Yazzie briefly explained that the $3 million in supplemental Head Start funding requested last month by the three Navajo branch chiefs would be used to match the federal grant.
As a grantee, the Navajo Nation is required to match at least 20-25 percent of the federal grant but in the past the tribe has never made that match, she said.
When asked for a clarification of her comments to the committee, Yazzie said a press release focusing on the current status of Head Start would be issued.
Navajo Head Start has continued to struggle with compliance and enrollment issues since 2006.
Shelly's chief of staff, Sherrick Roanhorse, told the committee that staff spent Monday and part of Tuesday meeting with Fuentes to appeal for more time and restored funding.
This is the latest in a series of visits from the federal Office of Head Start.
An April 2010 federal review found 11 deficiencies and 18 noncompliance issues and federal officials returned in September to do a follow-up review.
Roanhorse said the president appointed Yazzie to oversee the task of fixing Head Start's problems.
"We are committed to it, our hearts are in it," Roanhorse said. "We want to make sure this program is brought back up to speed but we can't do it alone."
Budget committee chair LoRenzo Bates asked for information on a Nov. 4 memorandum from Roanhorse that went out to Head Start staff, parents and consultants.
The memo included a statement that the program still faces possible termination of its grant due to deficiencies and noncompliance findings.
Yazzie said those deficiencies have not been corrected.
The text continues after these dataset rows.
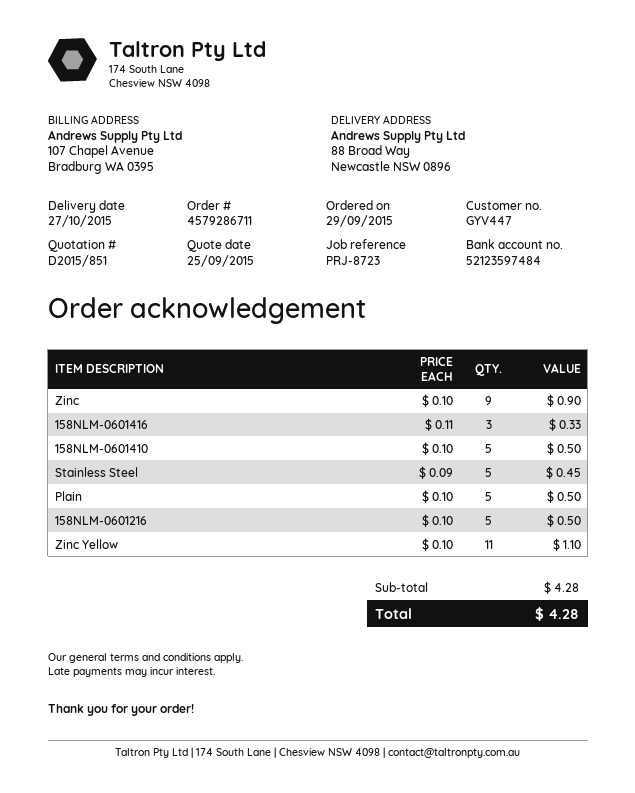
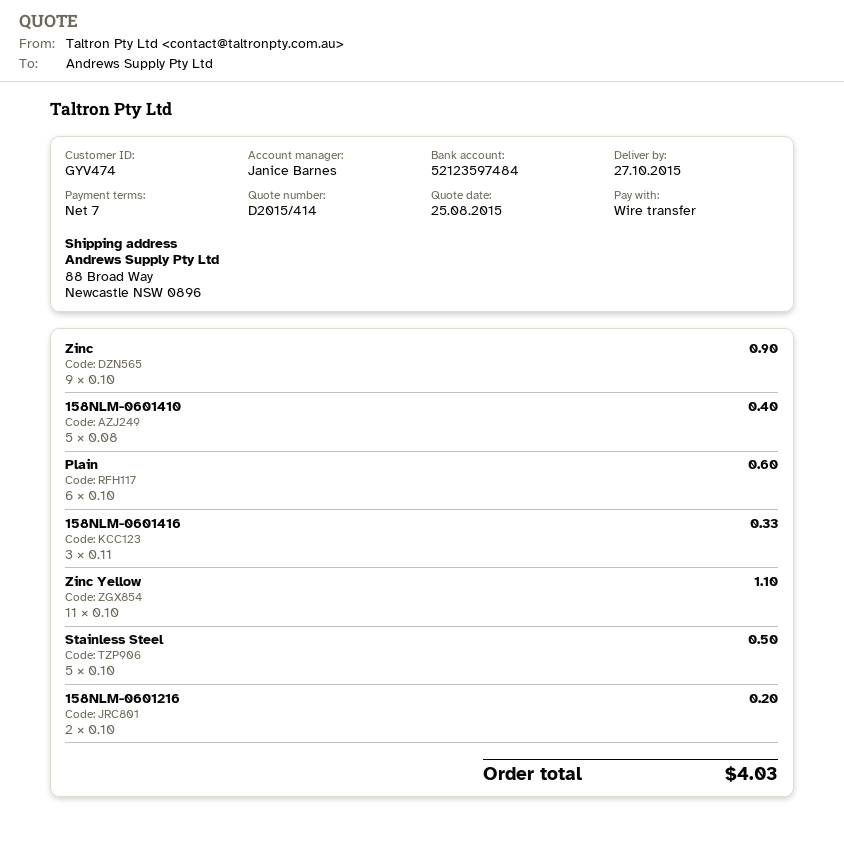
quote number: D2015/851 -> D2015/414
quote date: 2015-09-25 -> 2015-08-25
customer number: GYV447 -> GYV474
158NLM-0601410: 5 x 0.10 = 0.50 -> 5 x 0.08 = 0.40
Stainless Steel: 5 x 0.09 = 0.45 -> 5 x 0.10 = 0.50
Plain: 5 x 0.10 = 0.50 -> 6 x 0.10 = 0.60
158NLM-0601216: 5 x 0.10 = 0.50 -> 2 x 0.10 = 0.20
total: 4.28 -> 4.03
A monitoring team visited the program in May, June and September but its report has not been issued.
"Currently, we don't have any indication of whether the grant will be terminated," she said.
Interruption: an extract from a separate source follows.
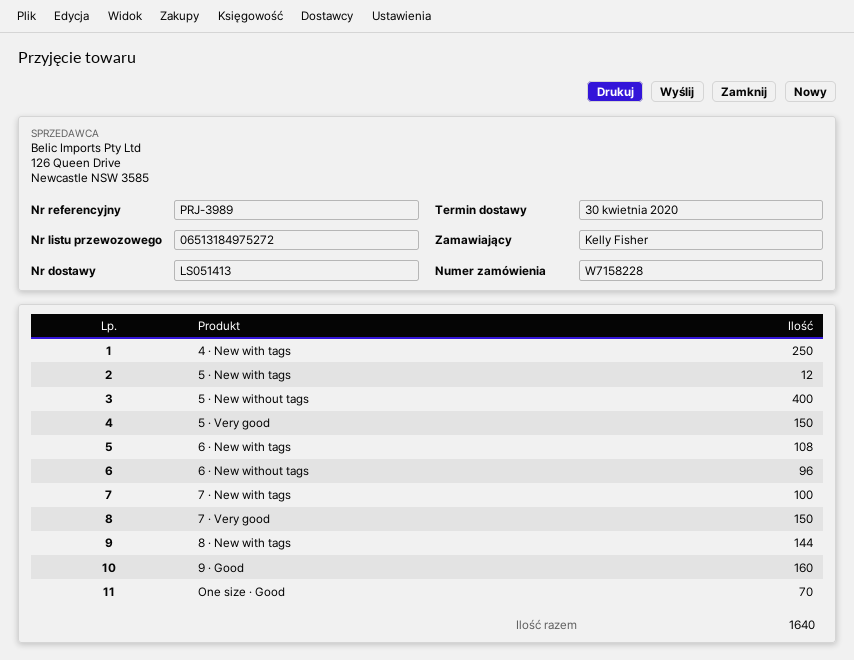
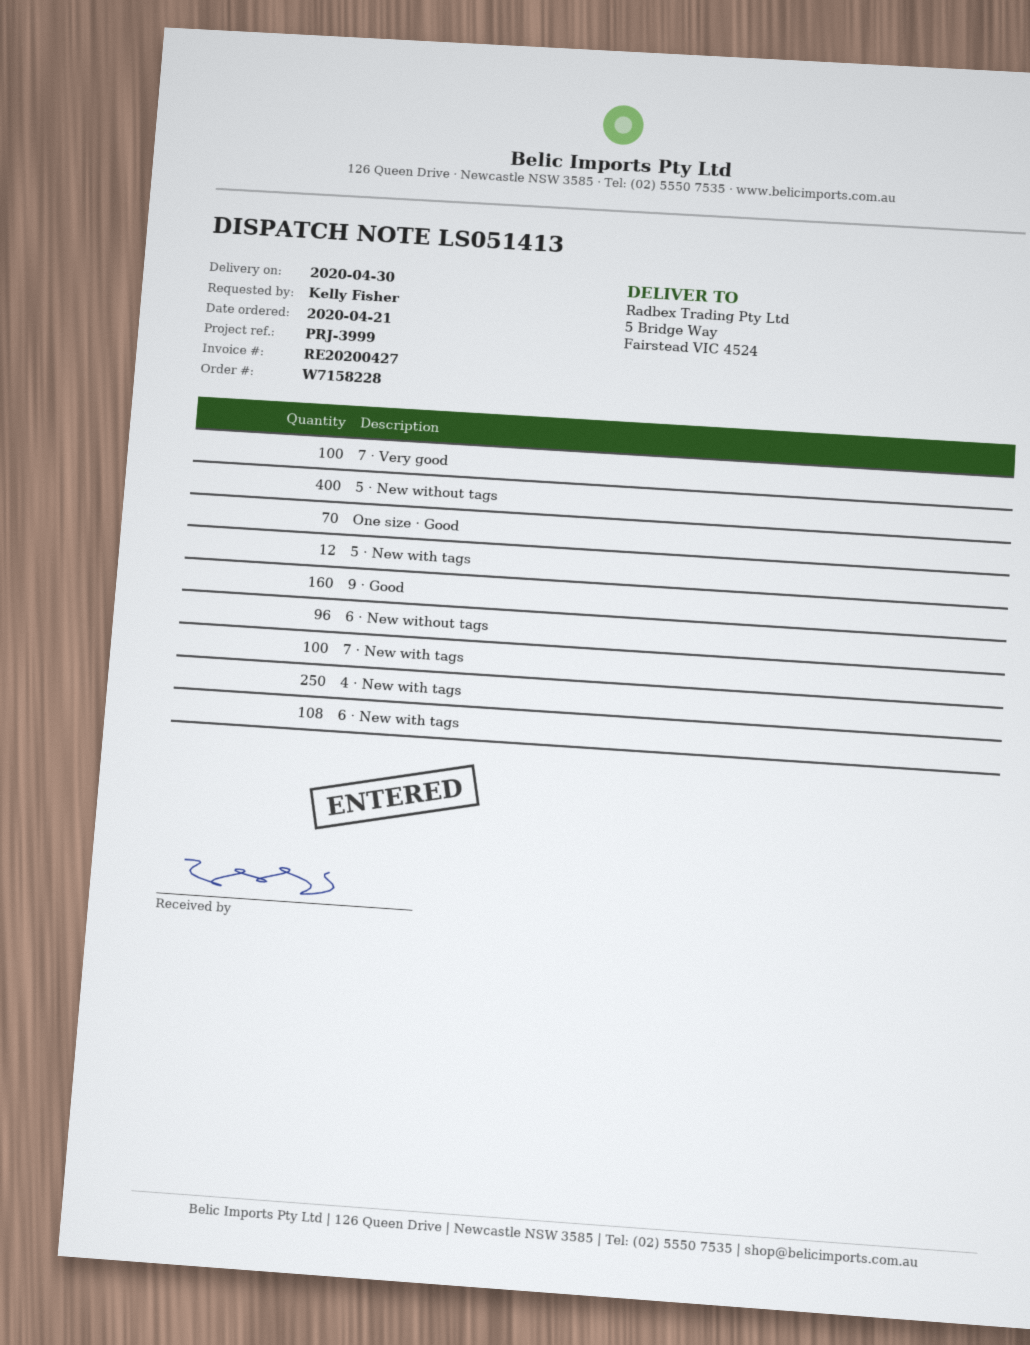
reference: PRJ-3989 -> PRJ-3999
5 · Very good: 150 -> none
7 · Very good: 150 -> 100
8 · New with tags: 144 -> none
Committee member Mel Begay was unimpressed with hiring a consulting firm and was unhappy that both Shelly and Vice President Rex Lee Jim were absent from the meeting.
"It seems like it's not serious enough to have the president be here or the vice president," Begay said. "If it was so, either one would be here."
He was also critical that neither Roanhorse nor Yazzie mentioned the impact the potential loss in Head Start services would have on Navajo children.
"I think that should be up in the forefront and top of the discussion in how our young ones are being positioned and being threatened in losing the services they are receiving," he said.
Committee member Danny Simpson requested a memorandum listing the deficiencies and noncompliance issues found in the federal review. He asked that copy go to the Health, Education and Human Services Committee as well as B&F.
In addition to the request, he suggested that continuance of low enrollment for Navajo Head Start could be a result of less children being born.
"It seems like our generation and the younger generation are not having kids anymore, that's why Head Start enrollment is down," Simpson said.
Bates said for the last five years the committee has been sending memorandums to the executive branch regarding Head Start's problems and those memorandums continue to be ignored.
"As a result of the executive branch ignoring those concerns, we're faced with this situation today," Bates said, addressing the president's aides. "Only your actions will convince me that this is a priority."